Blogs compete aggressively for audience. Blogs must now compete for readers’ attention like a newspaper on a stand. More people now pluck most of their news from their social networks or sites.

Newspapers are losing readers at an alarming rate to online reading and readers are reading not only newspapers, but blogs and many other types of sites.

Some blog sites are quite huge too. Not only do they have a newsroom of journalists and editors, but they have copy editors, layout editors, graphic artists, photographers, managing editors and more.

Blog readers are used to reading things for free. The biggest sources of traffic and growth come not from regular readers but from links from other blogs and news sites, social media, email, and social networks such as Twitter and Facebook.

In the old days, you only competed against other major news media. Now, lots of people are publishing news—including ordinary people who post news to Twitter, right when news is happening, as eyewitnesses.

Mainstream media’s main asset is credibility, not money or size. The difference between you and a blog isn’t the writing, or how fast you get the news, or how big you are, or even how deep your pockets are … but how much people trust you.

Some claim that most of the best bloggers were never journalists and many journalists aren’t good bloggers.

Blogs have succeeded in part because we are a community with an insatiable hunger for large discussions. Readers can connect with bloggers in ways they never connected with journalists.

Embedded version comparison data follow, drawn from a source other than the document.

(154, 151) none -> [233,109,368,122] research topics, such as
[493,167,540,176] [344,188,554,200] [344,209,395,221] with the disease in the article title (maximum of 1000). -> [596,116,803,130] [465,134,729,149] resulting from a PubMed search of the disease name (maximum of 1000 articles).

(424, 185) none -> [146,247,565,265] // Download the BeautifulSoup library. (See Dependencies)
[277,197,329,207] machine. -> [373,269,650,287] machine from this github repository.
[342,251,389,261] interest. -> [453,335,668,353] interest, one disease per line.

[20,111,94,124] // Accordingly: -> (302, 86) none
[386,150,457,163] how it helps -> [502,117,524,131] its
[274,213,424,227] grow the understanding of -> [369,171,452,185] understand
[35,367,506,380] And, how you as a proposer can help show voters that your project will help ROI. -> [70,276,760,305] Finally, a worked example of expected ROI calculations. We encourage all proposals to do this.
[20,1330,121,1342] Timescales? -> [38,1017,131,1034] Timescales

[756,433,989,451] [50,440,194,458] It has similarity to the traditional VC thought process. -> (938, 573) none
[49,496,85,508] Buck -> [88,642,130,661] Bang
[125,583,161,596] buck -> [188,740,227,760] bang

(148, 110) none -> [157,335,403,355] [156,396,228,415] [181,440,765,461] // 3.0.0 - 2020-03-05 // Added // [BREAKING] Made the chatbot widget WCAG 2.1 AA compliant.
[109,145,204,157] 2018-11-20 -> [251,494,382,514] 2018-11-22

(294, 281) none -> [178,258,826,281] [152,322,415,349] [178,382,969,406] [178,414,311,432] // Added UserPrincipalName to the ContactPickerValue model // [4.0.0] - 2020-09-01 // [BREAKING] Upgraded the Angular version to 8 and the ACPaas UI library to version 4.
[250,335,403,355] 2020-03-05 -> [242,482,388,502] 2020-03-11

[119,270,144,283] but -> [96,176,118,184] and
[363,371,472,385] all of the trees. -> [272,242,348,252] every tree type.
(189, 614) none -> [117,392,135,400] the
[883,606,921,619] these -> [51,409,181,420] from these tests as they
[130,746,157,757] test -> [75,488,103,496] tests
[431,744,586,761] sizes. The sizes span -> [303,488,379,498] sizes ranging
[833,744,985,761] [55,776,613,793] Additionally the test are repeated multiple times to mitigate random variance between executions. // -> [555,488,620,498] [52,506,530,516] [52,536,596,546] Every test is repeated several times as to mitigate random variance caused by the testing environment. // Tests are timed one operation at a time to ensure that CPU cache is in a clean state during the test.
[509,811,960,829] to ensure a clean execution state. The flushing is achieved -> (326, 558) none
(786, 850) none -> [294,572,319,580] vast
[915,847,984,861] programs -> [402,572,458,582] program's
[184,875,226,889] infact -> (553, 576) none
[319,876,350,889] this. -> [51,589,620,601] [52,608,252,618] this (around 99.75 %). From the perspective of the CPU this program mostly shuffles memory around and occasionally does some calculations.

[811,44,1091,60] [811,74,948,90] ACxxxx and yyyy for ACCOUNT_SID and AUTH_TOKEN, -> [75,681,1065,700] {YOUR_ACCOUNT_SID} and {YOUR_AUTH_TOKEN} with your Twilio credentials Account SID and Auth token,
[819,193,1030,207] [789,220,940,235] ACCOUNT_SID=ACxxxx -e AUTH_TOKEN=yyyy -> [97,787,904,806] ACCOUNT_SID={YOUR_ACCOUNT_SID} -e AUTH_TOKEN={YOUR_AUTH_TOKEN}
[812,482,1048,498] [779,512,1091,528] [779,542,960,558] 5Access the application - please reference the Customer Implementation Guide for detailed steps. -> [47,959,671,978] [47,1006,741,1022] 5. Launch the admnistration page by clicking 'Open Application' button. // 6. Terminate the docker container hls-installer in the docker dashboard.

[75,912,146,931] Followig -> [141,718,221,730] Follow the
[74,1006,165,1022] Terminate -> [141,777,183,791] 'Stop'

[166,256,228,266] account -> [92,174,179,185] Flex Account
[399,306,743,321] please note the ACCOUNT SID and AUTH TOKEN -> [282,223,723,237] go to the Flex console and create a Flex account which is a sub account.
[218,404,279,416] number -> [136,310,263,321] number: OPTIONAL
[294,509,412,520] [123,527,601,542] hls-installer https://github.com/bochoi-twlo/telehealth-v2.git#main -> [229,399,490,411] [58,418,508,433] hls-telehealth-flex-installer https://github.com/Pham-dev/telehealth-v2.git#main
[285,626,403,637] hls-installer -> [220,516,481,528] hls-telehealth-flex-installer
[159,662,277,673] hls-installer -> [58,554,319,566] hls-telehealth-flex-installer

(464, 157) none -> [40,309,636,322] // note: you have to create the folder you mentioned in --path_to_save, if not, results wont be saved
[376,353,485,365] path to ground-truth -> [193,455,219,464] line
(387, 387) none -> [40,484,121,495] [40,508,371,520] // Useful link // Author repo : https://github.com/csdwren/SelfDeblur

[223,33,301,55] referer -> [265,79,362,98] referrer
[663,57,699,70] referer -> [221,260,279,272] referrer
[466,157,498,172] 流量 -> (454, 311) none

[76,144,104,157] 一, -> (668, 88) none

Blog readers become news gatherers, and give them a voice and a channel for putting out the news. Let the community be your sources, in a new and exciting way, and you’ll need fewer employees.

Blogspots are lean but very well circulated. A tough act to follow by mainstream media. The best bloggers work from home, or from coffee shops or even carparks.

One reason also that they are very popular is they do not consume much time. An example of a popular blogsite is Newser.com and their slogan is “Read Less, Know More.”

Can we call bloggers “digital journos?” As more people consume news online, news organizations face the dilemma of reallocating resources to attract new readers and viewers while still trying to hold on to their existing, and usually aging, print or broadcast audiences.

Financial viability for newspapers and most magazines, at least for now, requires retaining as many existing print readers as possible.

Yet the trends are clear: people, especially the young, are turning to the Internet for more and more of their news and developing an effective digital strategy is essential for long-term survival.

The most common comparison of blogs and traditional newspaper outlets: the print edition contains longer feature stories, “sit-down” news to be perused, or articles about more leisurely activities. The website is updated throughout the day with breaking news and shorter articles, and offers searchable services like events calendars, dining guides, etc. to cater to the different interests of an online audience.

Ken Doctor, analyst and consultant on digital media, especially newspapers, has said: “They are essentially counterintuitive products; older readers who may like the idea of ‘reading the paper’ in its traditional format don’t like reading online while younger readers who like reading online find it nonsensical to read yesterday’s news and pay for it when they can read news of the moment free online.”

The thing is, mainstream media practitioners are also bloggers themselves and can be seen on most popular blog sites like WordPress, Wix, Weebly and the like. Traditional online news outlets have their blogs too like CNN, BBC, The Guardian, The Huffington Post, etc. We have ABS-CBN live blogs, Inquirer blog, Sunstar blog and others. And most are in Facebook, Twitter and Instagram.

My final verdict? Why fight? The two should embrace each other. They can complement each other in a dynamic way to help make their customers well informed which is the real goal of everyone.

Good work, good deeds and good faith to all.